We have seen how far we have to go in tackling the dangerous warming of our planet—a challenge that cannot be addressed without the leadership of the world’s sole superpower and second-largest carbon emitter. But consider a very different emerging challenge where lack of an effective response is literally weighing down America’s future.

A larger share of Americans are obese than in any other rich country. Defined as having a body mass index of 30 or higher (roughly two hundred-plus pounds for a five-foot-eight person), obesity now afflicts more than one in three adults and one in six children, compared with around one in seven people or fewer in most European countries. Individual medical costs associated with obesity are on par with those of smoking. In the aggregate, obesity accounts for a tenth of health spending in the United States, generating $270 billion in total economic cost due to medical bills, mortality, and disability. When additional consequences of obesity are factored in—lower earnings, lost work time, reduced productivity—the costs are even more staggering.

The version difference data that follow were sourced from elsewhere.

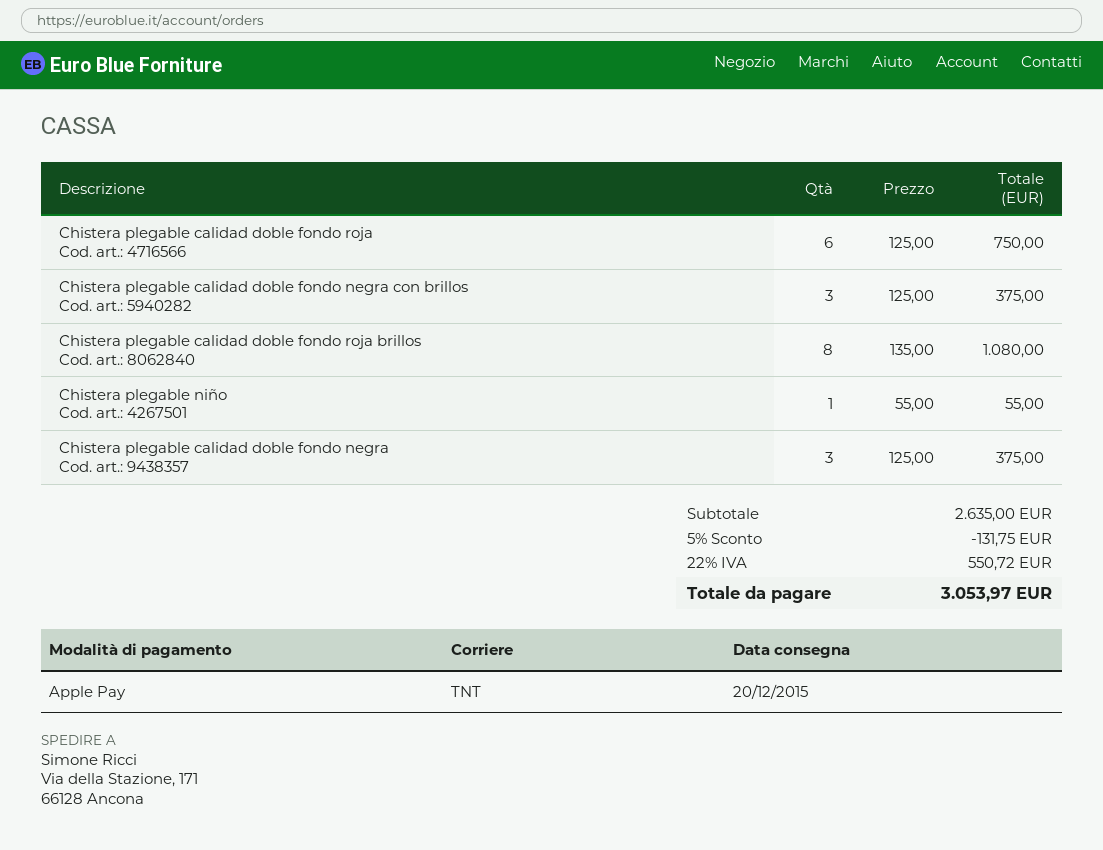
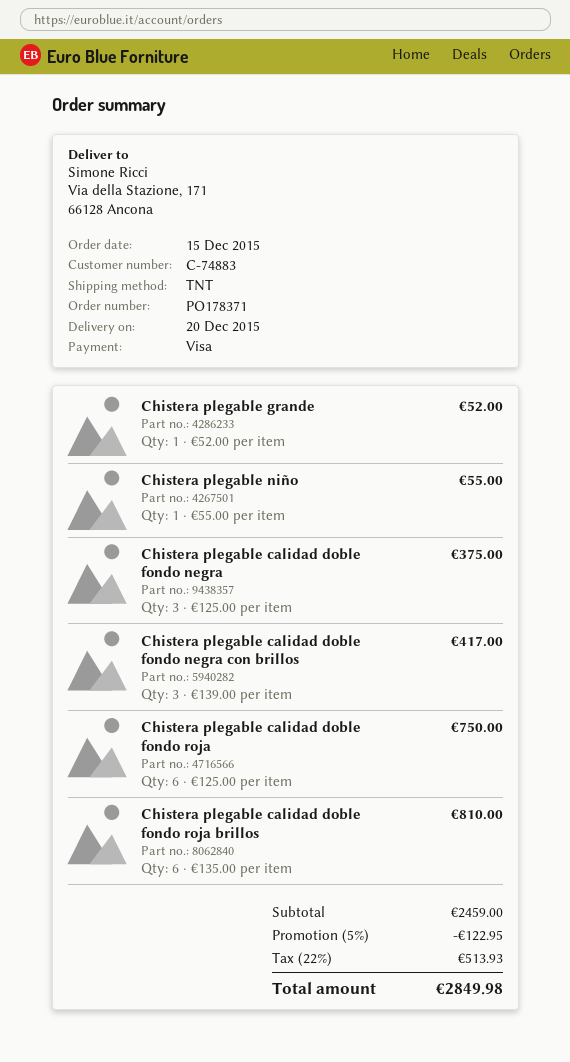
payment method: Apple Pay -> Visa
Chistera plegable calidad doble fondo negra con brillos: 3 x 125.00 = 375.00 -> 3 x 139.00 = 417.00
Chistera plegable calidad doble fondo roja brillos: 8 x 135.00 = 1080.00 -> 6 x 135.00 = 810.00
Chistera plegable grande: none -> 1 x 52.00 = 52.00
subtotal: 2635.00 -> 2459.00
discount: 5% = 131.75 -> 5% = 122.95
tax: 22% = 550.72 -> 22% = 513.93
total: 3053.97 -> 2849.98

The basic causes are no mystery: Americans have become more sedentary, and they consume more calories than they once did. Even small differences in activity and diet can add up: One soda a day—a twelve-ounce can, not the megacups that are served at fast-food restaurants (KFC’s “Mega Jug” is sixty-four ounces)—adds up to 55,000 additional calories and fifteen extra pounds a year. And once again, adding up all these individual changes across the population leads to enormous effects (no pun intended), such as $270 billion in higher health spending a year. It’s often said that obesity is a personal problem. But people’s basic biological desire for fat and sugar hasn’t changed in the last few decades; their environment has. And American food policy—including federal subsidies for sugar and high-fructose corn syrup—has played a major role in shaping that environment.

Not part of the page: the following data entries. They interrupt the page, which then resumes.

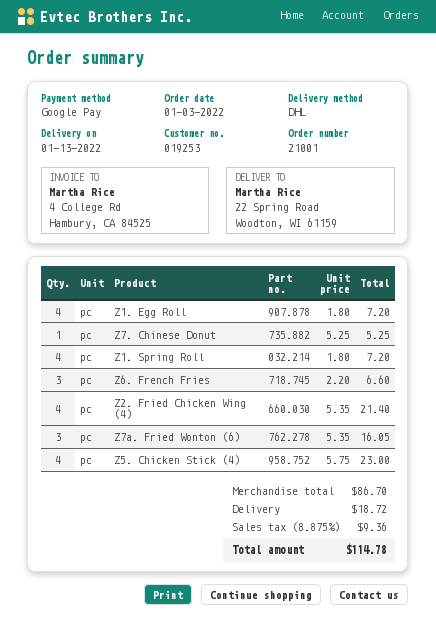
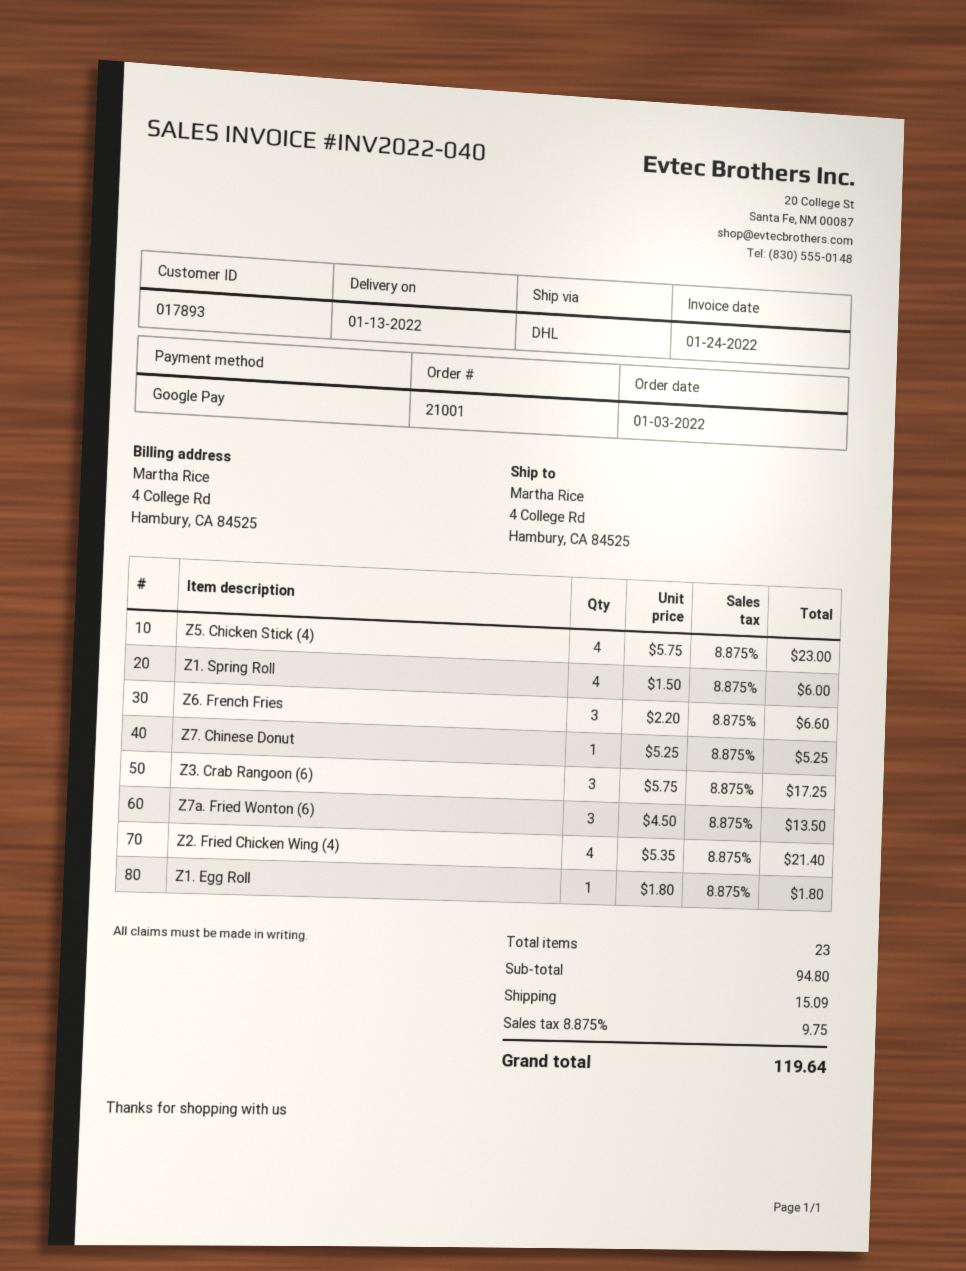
customer number: 019253 -> 017893
ship to: 22 Spring Road, Woodton, WI 61159 -> 4 College Rd, Hambury, CA 84525
Z1. Egg Roll: 4 x 1.80 = 7.20 -> 1 x 1.80 = 1.80
Z1. Spring Roll: 4 x 1.80 = 7.20 -> 4 x 1.50 = 6.00
Z7a. Fried Wonton (6): 3 x 5.35 = 16.05 -> 3 x 4.50 = 13.50
Z3. Crab Rangoon (6): none -> 3 x 5.75 = 17.25
subtotal: 86.70 -> 94.80
shipping: 18.72 -> 15.09
tax: 8.875% = 9.36 -> 8.875% = 9.75
total: 114.78 -> 119.64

Want a vivid image of how American bodies have changed? The average American woman now weighs around 165 pounds. According to the US Centers for Disease Control and Prevention (CDC), that’s essentially what the average American man weighed in 1960. (Today’s average man is around 195 pounds.) Americans were once the tallest people in the advanced industrial world. We are now not just among the shortest but also far and away the heaviest. Where once we towered over others when standing, now we only do so when everyone is lying down.

So you want to make America great again, Mr. President-elect? These are just some of the ways we’ve been found lacking, and it’s not because we don’t give free rein to the banksters or Wall Street CEOs, or a bigger share of the pie to those one-percenters. And the cure isn’t cutting regulations for our long-suffering corporate overlords or letting them park even more money offshore. The facts are there for all to see, though in your fact-free administration this may be a problem.